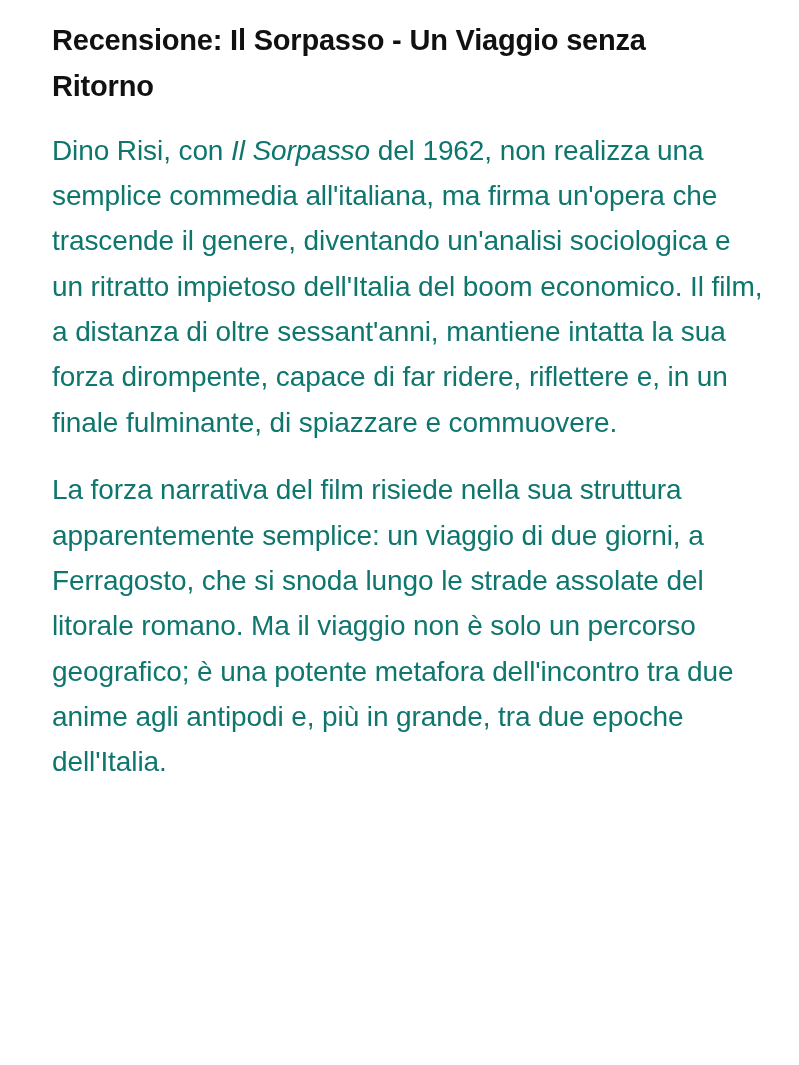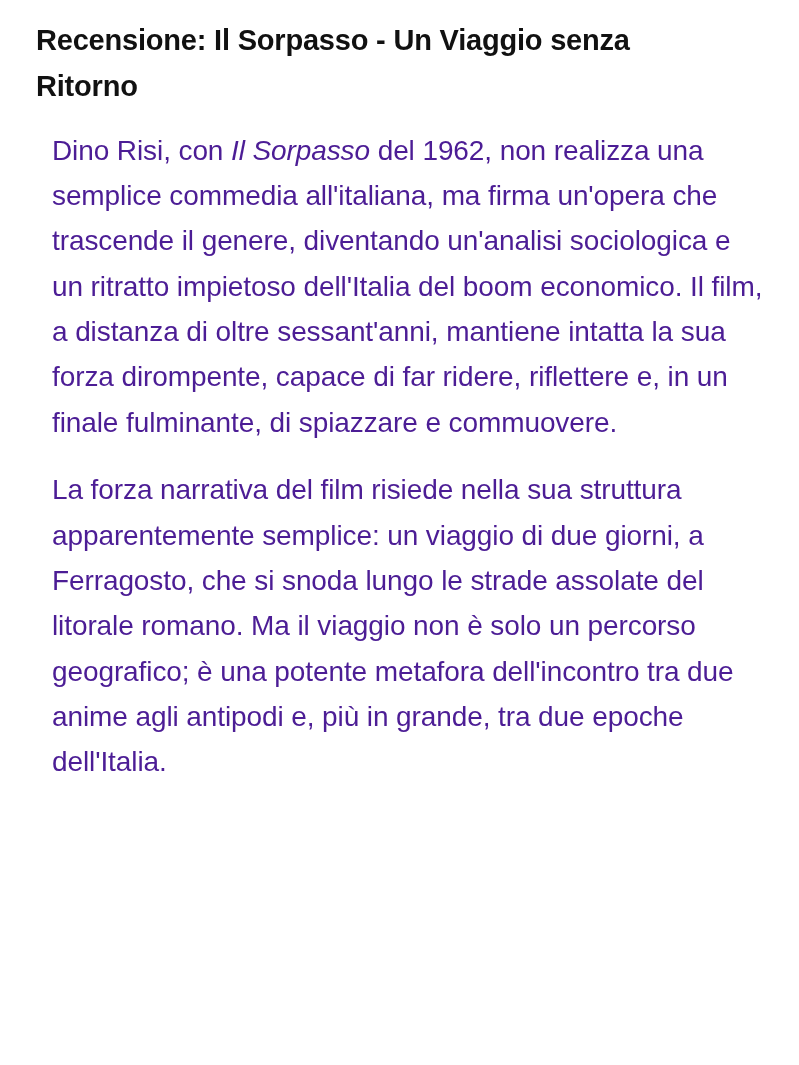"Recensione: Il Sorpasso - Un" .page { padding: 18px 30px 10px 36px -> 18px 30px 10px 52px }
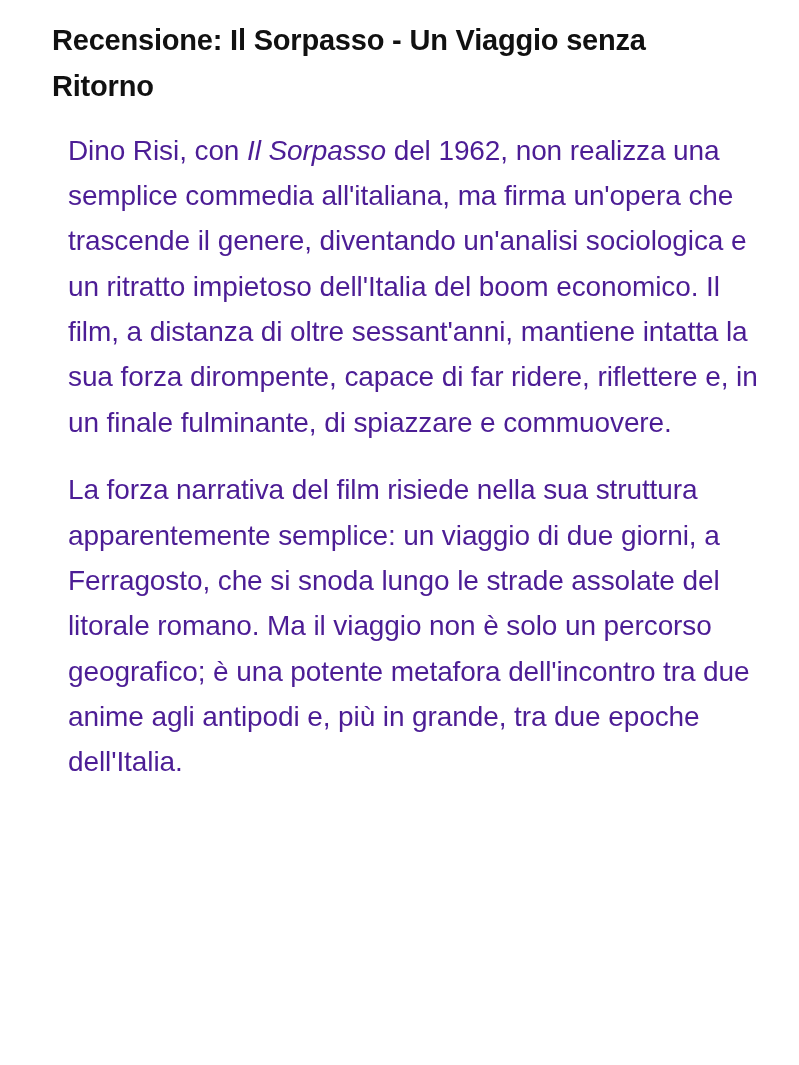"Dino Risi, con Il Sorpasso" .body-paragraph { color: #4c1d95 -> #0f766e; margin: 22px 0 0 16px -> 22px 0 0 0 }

...

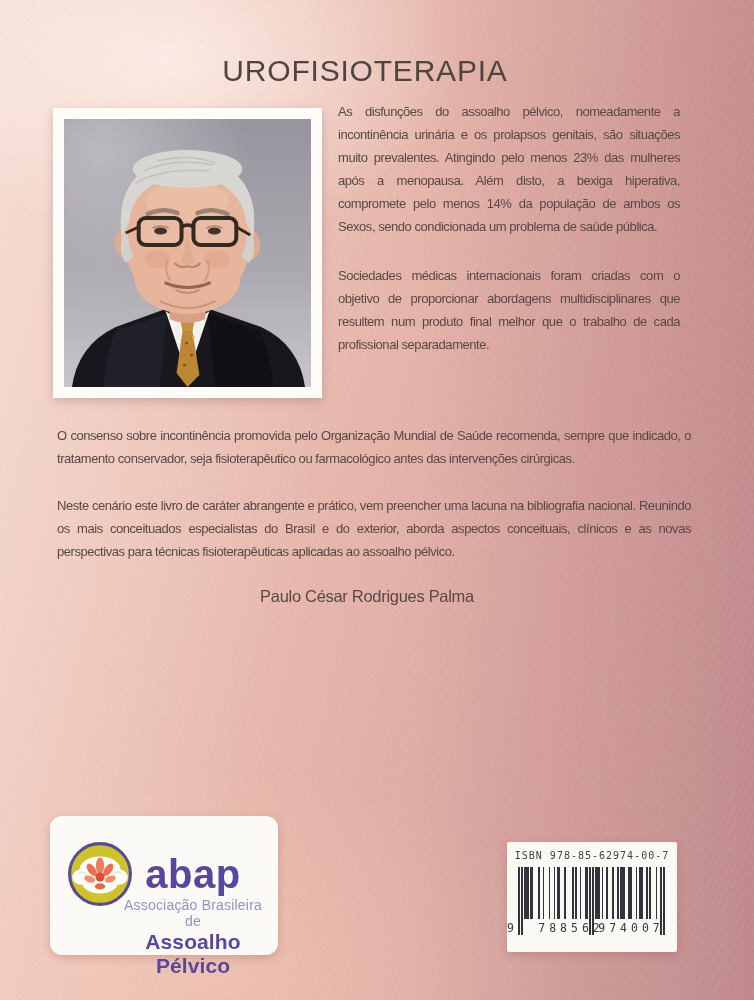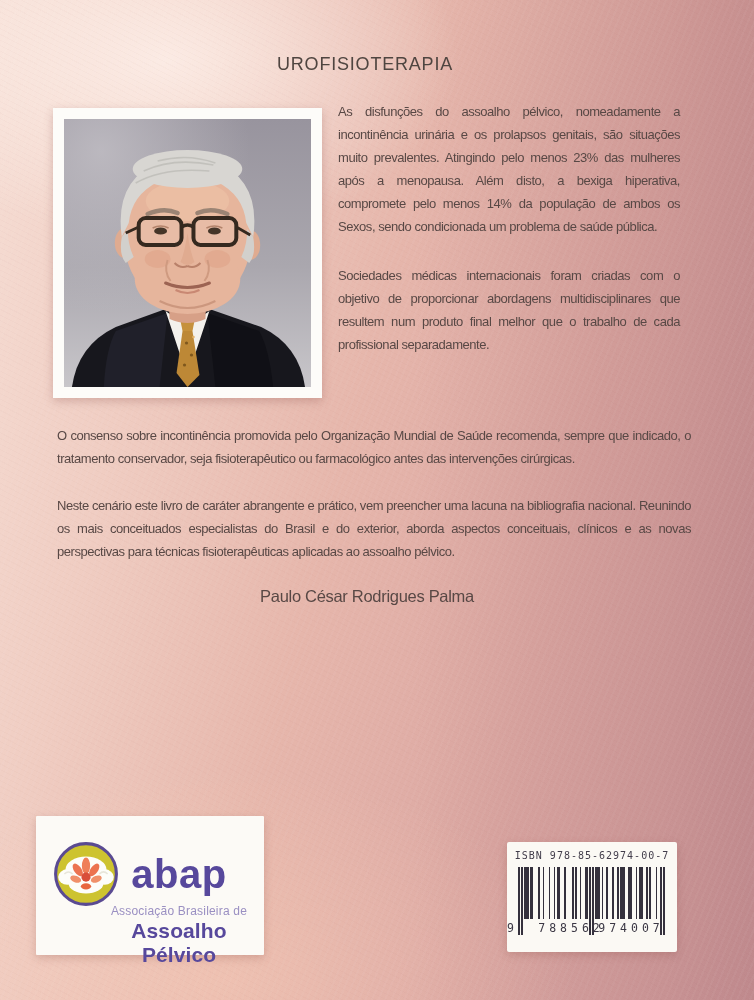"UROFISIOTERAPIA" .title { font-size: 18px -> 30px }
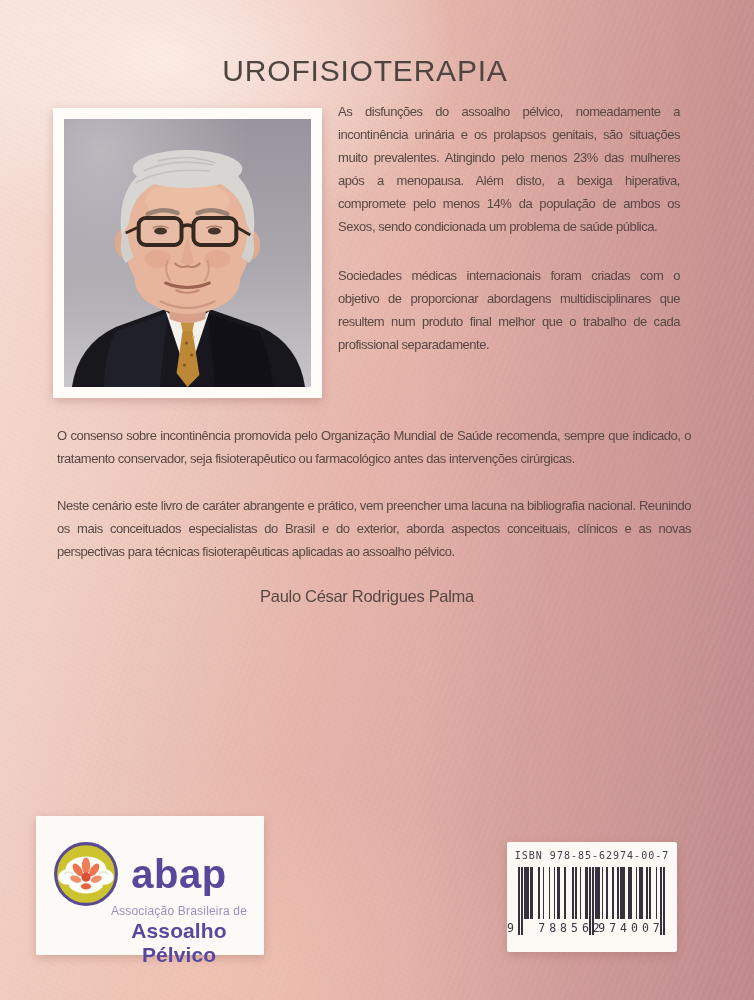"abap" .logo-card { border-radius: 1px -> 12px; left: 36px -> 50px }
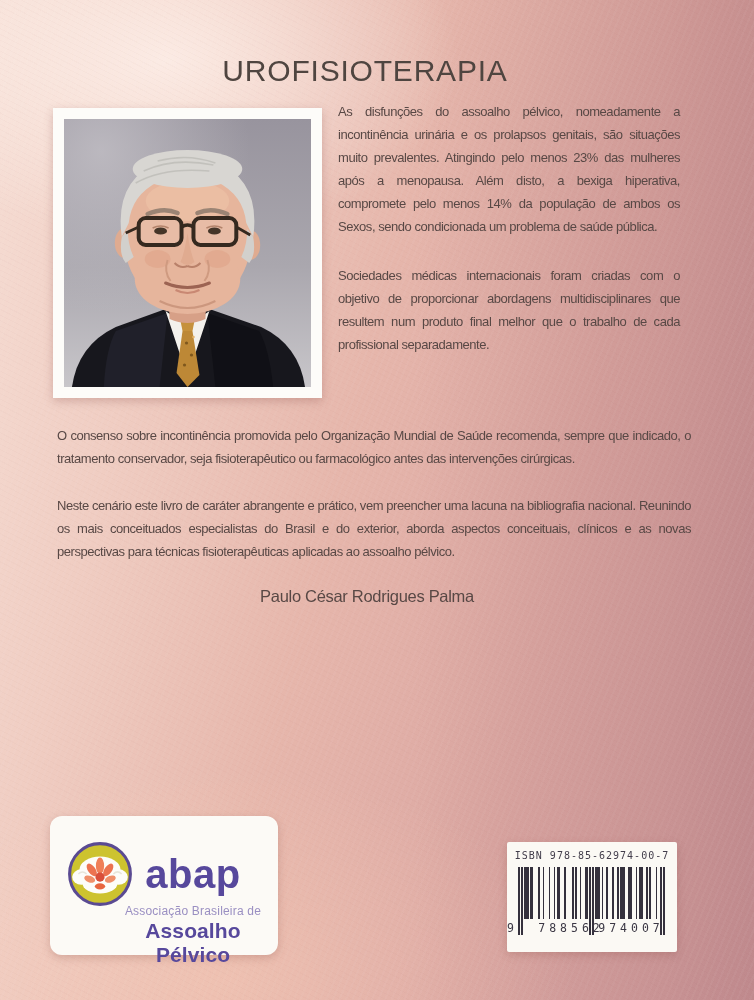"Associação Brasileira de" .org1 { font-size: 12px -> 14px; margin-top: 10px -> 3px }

---

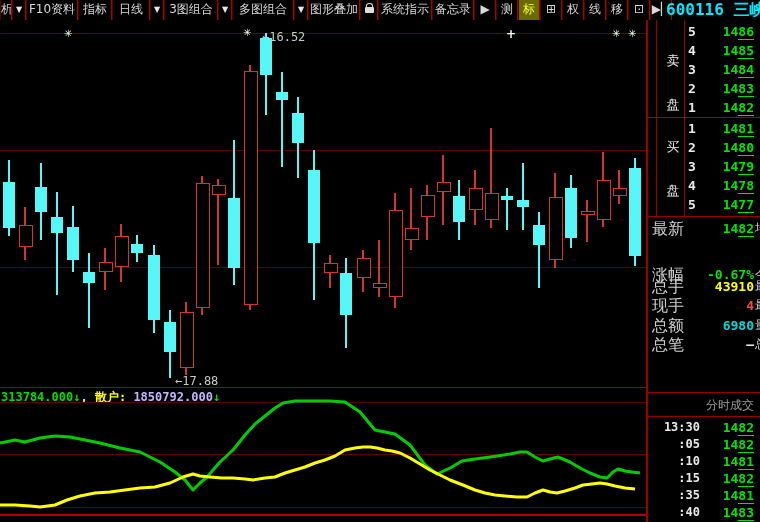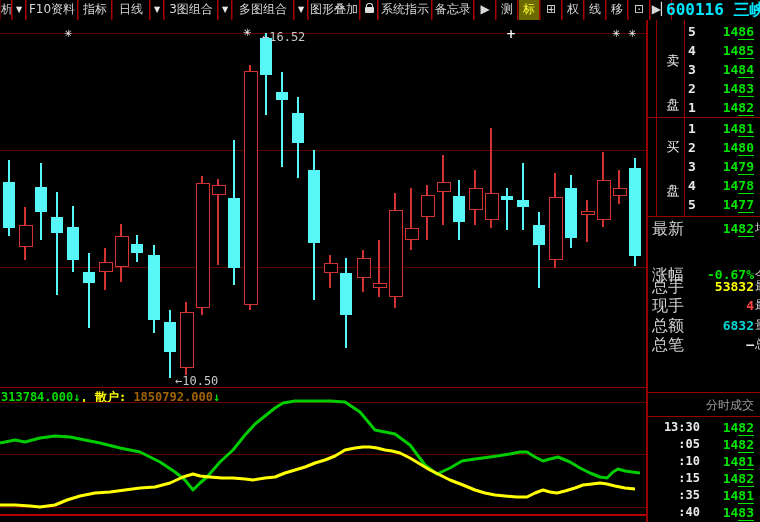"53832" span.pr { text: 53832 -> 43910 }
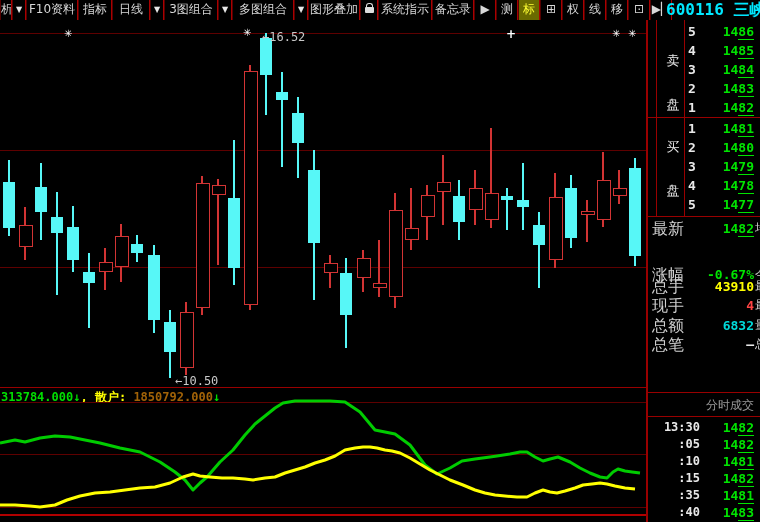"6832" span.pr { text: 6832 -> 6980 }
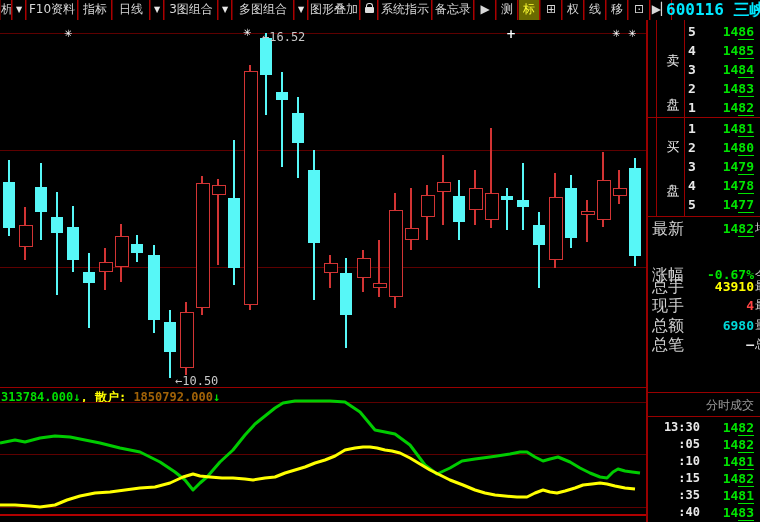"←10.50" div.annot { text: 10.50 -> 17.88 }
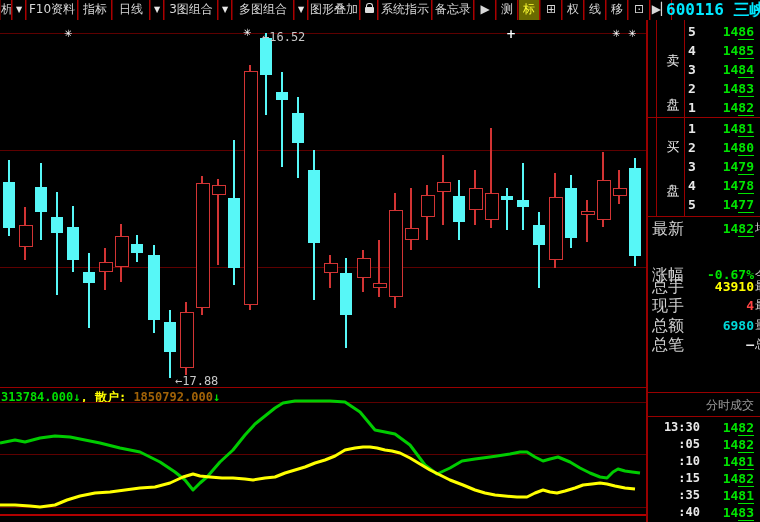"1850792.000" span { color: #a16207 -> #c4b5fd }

# What you will do:
In the listing above, find the line with "text: 53832 ->" and the line with "color: #a16207 ->". Copy exactly those lines and all between them, minus the images.

# Written answer:
"53832" span.pr { text: 53832 -> 43910 }
"6832" span.pr { text: 6832 -> 6980 }
"←10.50" div.annot { text: 10.50 -> 17.88 }
"1850792.000" span { color: #a16207 -> #c4b5fd }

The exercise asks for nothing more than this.